Autrement dit: plus d’impôts pour les très riches et plus d’héritage pour les autres. Concrètement, France Stratégie propose « l’idée consensuelle » (paraît-il, selon l’expression qui a circulé durant le point presse) de faciliter la donation aux petits-enfants. Dans le même temps, l’idée serait (on retrouve ici les obsessions étatistes de la technostructure française) de se placer « du point de vue des héritiers », c’est-à-dire de comptabiliser les sommes reçues par héritage tout au long de la vie d’un héritier et d’adapter le niveau de taxation aux sommes reçues.
On voit bien l’idée qui pointe derrière cette théorie: il faut toujours plus d’impôts pour rassasier les 5 millions de fonctionnaires en France.

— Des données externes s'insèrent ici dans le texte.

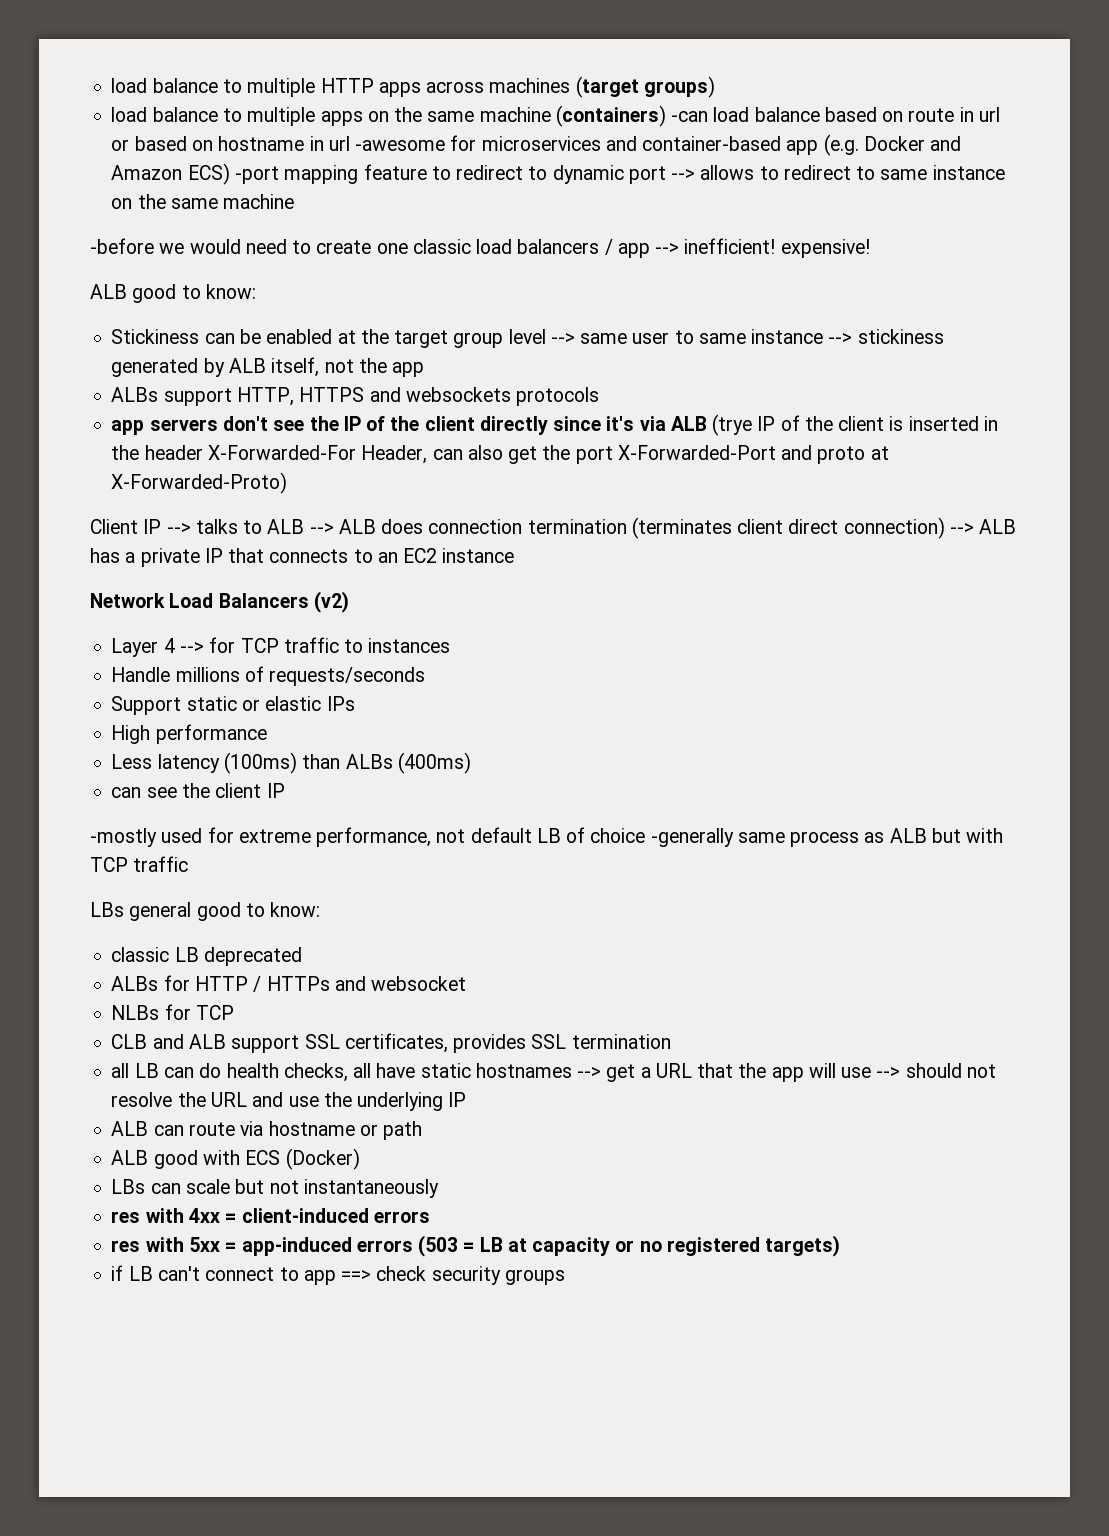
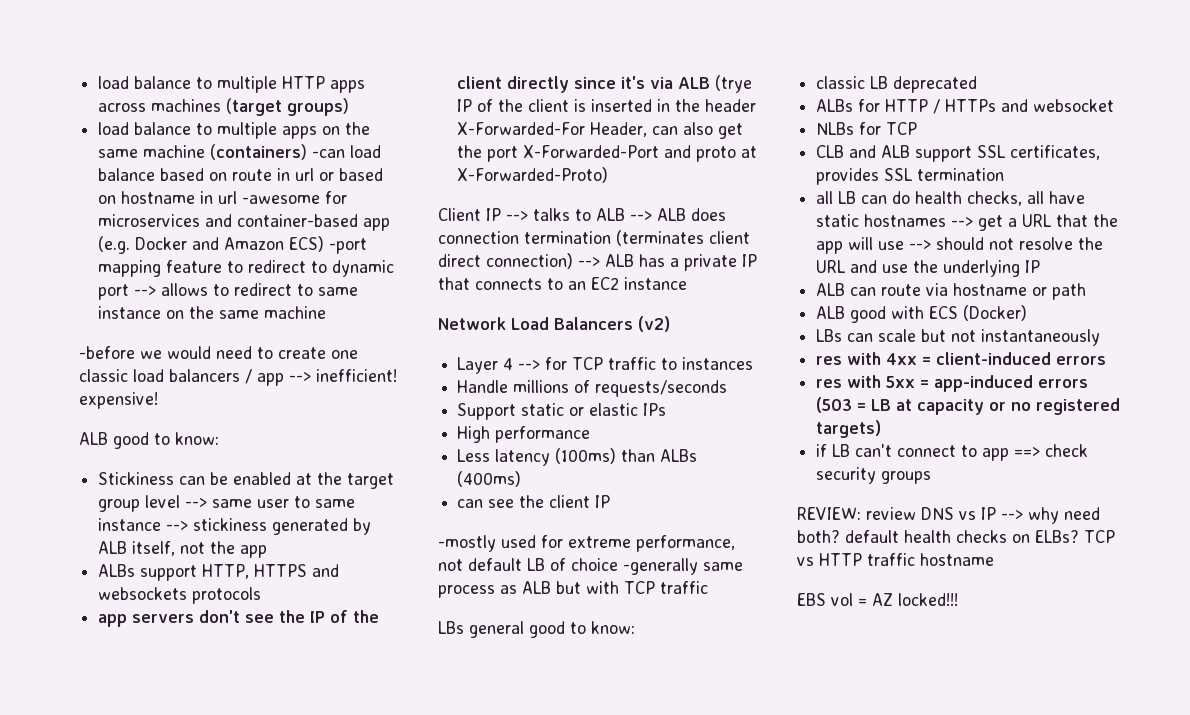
+ REVIEW: review DNS vs IP --> why need both? default health checks on ELBs? TCP vs HTTP traffic hostname
+ EBS vol = AZ locked!!!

Mais une autre idée pointe le bout de son nez: la fiscalité ne doit plus être liée à l’avoir des contribuables, mais à leur être. Ce ne sont plus des actes, des créations de richesse ou de valeur, des biens, que l’on taxe, mais des gens.
Les trois France de la réaction nobiliaire
Progressivement, ce que l’on comprend donc, c’est que France Stratégie exprime une vision de la société française organisée autour de trois ordres.
Tout en bas, le tiers état regroupe ceux qui n’ont rien et qui ont vocation à continuer à ne rien avoir. Pour leur rendre la misère acceptable ou supportable, l’Etat doit bien entendu continuer à financer des mesures d’assistanat: suppression des cotisations sociales sous 1,6 SMIC, exonération de l’impôt sur le revenu, tiers payant, etc.
Tout en haut, le grand capital industriel, largement transmis de génération en génération, devrait faire l’objet d’une taxation renforcée.
Et puis il y a cette noblesse qui s’estime mal traitée et qui demande des droits nouveaux. Ce sont principalement ces hauts fonctionnaires, ces cadres salariés du privé, ces « managers » d’une société complexifiée à souhait, qui voudraient des mesures ad hoc qui leur profiteraient (et c’est pour cette raison qu’elles sont présentées comme des mesures d’égalité des chances). Parmi celle-ci, la possibilité d’hériter rapidement du petit pactole constitué par les parents est un élément essentiel.
A quel âge faut-il hériter?
Avec l’allongement de l’espérance de vie, en effet, cette noblesse souffre. Lorsqu’elle héritait à 40 ans, elle récupérait les 200.000 ou 300.000 euros nécessaires à l’achat d’un appartement. Désormais, les prix à Paris sont plus élevés, et les parents meurent plus tard. Alors on s’entasse plus longtemps dans le 4 pièces hors de prix de l’Est parisien et quand on peut se payer enfin quelque chose dans Paris, les enfants sont partis et le 130m2 qu’on s’achète avec un crédit sur 15 ans paraît bien trop grand.
C’est cette « clientèle »-là que France Stratégie vise dans sa note. C’est elle qu’elle veut servir en lui permettant d’hériter plus tôt. Et on est heureux d’apprendre que l’égalité des chances est devenue synonyme des préoccupations de la nouvelle noblesse parisienne.